Since Dalli's departure, the Commission has frozen requests to authorise 26 varieties of GM seed for cultivation. Currently only one such seed is licensed for commercial growing in the EU, and attempts to negotiate the legalisation of others have repeatedly stalled in the European parliament, where opinions over GM are polarised.

 

The authorisation of so many new GM crops had sparked a reaction from Environmental campaigners in Europe. On Wednesday 7th November, Greenpeace campaigners demonstrated outside Commission buildings in Brussels, highlighting the results of a study which found cultivation of GM crops led to increased pesticide use. 

 

Of the 26 new crops awaiting authorisation, 19 have been engineered to be resistant to pesticide applications.

 

Campaign groups have called for more publicly-funded research into GM crops, to establish whether or not they pose a threat to the environment or consumers.

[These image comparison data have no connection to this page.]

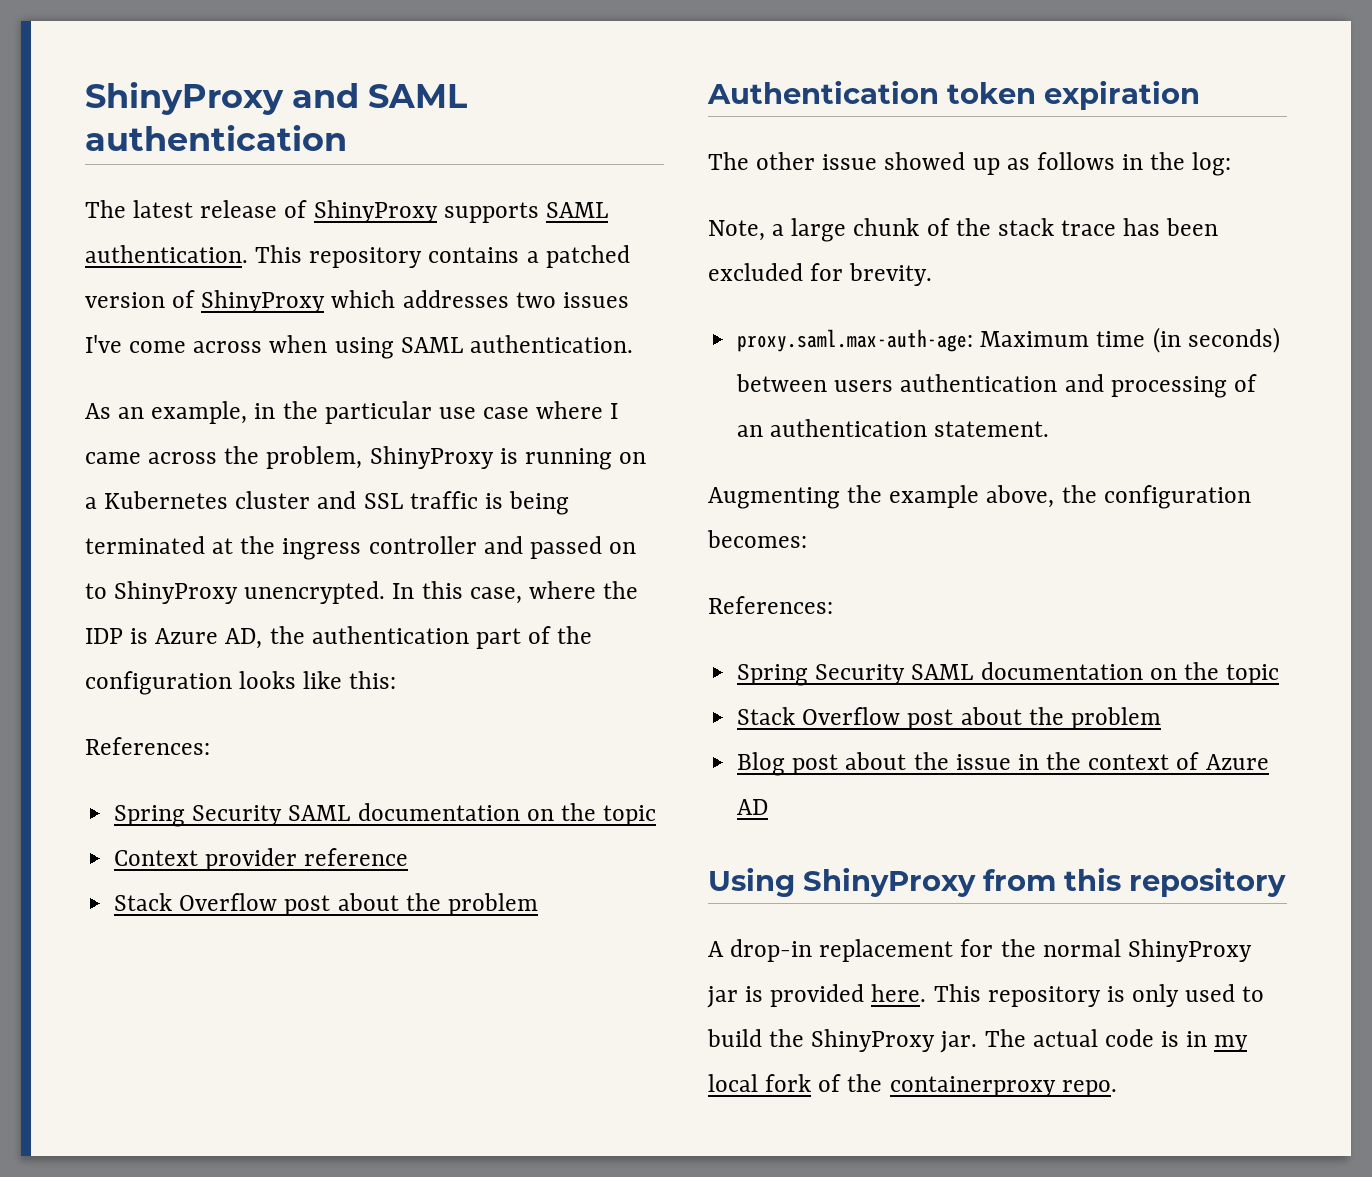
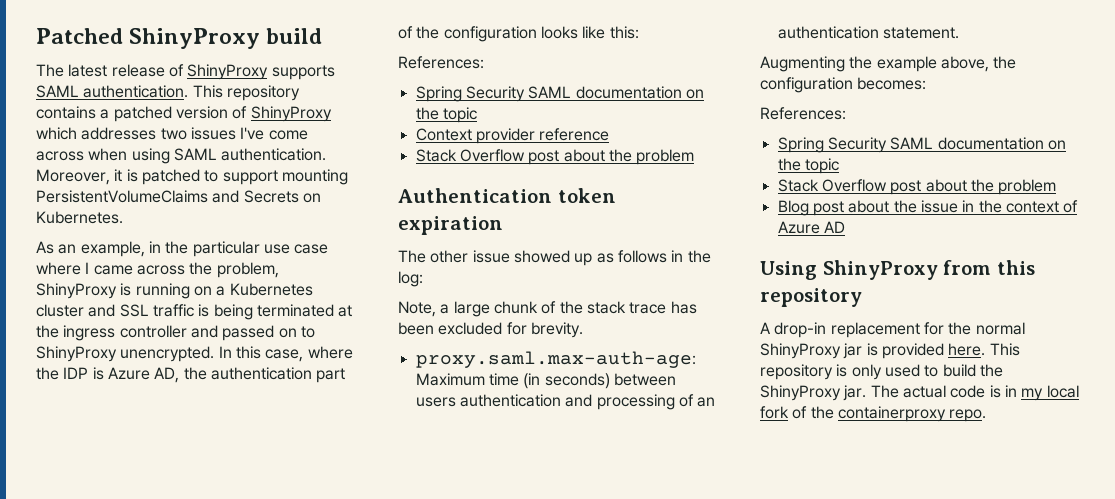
[85,82,468,115] [85,125,347,151] ShinyProxy and SAML authentication -> [36,28,323,49] Patched ShinyProxy build
(633, 344) none -> [36,169,348,185] [36,190,321,203] [36,211,123,224] Moreover, it is patched to support mounting PersistentVolumeClaims and Secrets on Kubernetes.

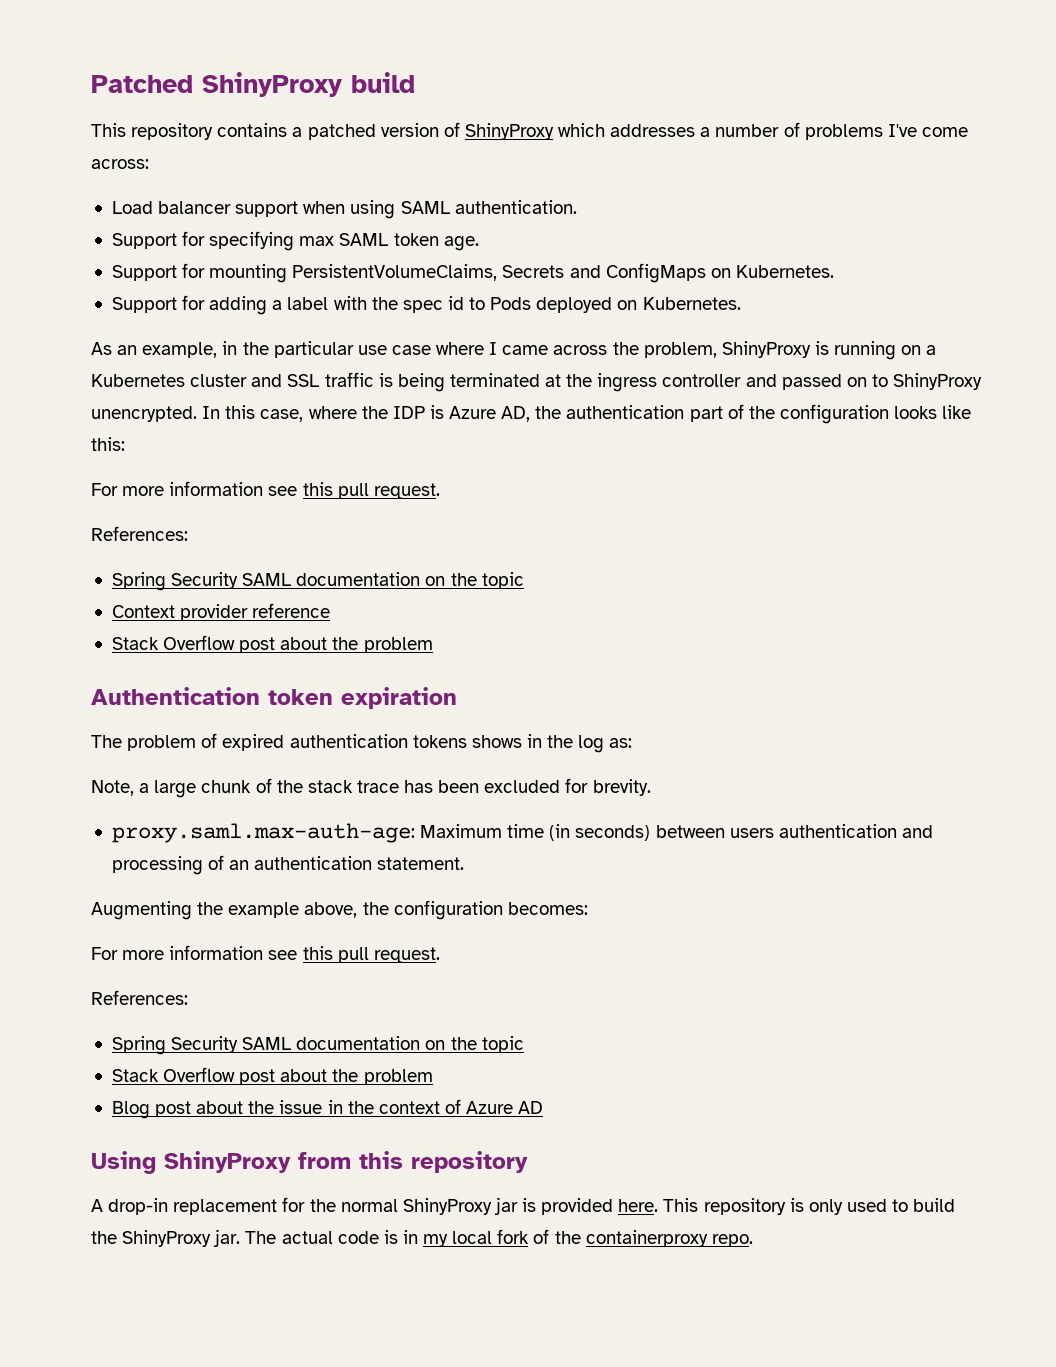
[36,64,335,80] [36,85,189,98] The latest release of ShinyProxy supports SAML authentication. -> (415, 82) none
[160,127,308,140] [36,148,327,164] [36,169,348,185] [36,190,299,203] two issues I've come across when using SAML authentication. Moreover, it is patched to support mounting PersistentVolumeClaims and Secrets -> [700,122,968,140] [91,159,149,169] [111,200,577,219] [111,231,479,251] [111,263,834,283] [111,295,613,315] a number of problems I've come across: // Load balancer support when using SAML authentication. // Support for specifying max SAML token age. // Support for mounting PersistentVolumeClaims, Secrets and ConfigMaps on Kubernetes. // Support for adding a label with the spec id to Pods deployed
(639, 32) none -> [91,481,440,499] // For more information see this pull request.
[430,250,711,266] [398,271,423,287] other issue showed up as follows in the log: -> [127,733,633,753] problem of expired authentication tokens shows in the log as:
(927, 83) none -> [91,945,440,963] // For more information see this pull request.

They have also called for a reshuffle of the European Food Safety Authority, Europe’s food safety watchdog, which has been subject to allegations of conflicts of interest and proximity with big business.

 

Investigative organisations Corporate Europe Observatory and Earth Open Source revealed earlier this year that EFSA reviews over feature "frequent conflicts of interest" and suggested that "Too often it’s not independent science that underlies EFSA decisions about our food safety, but industry data."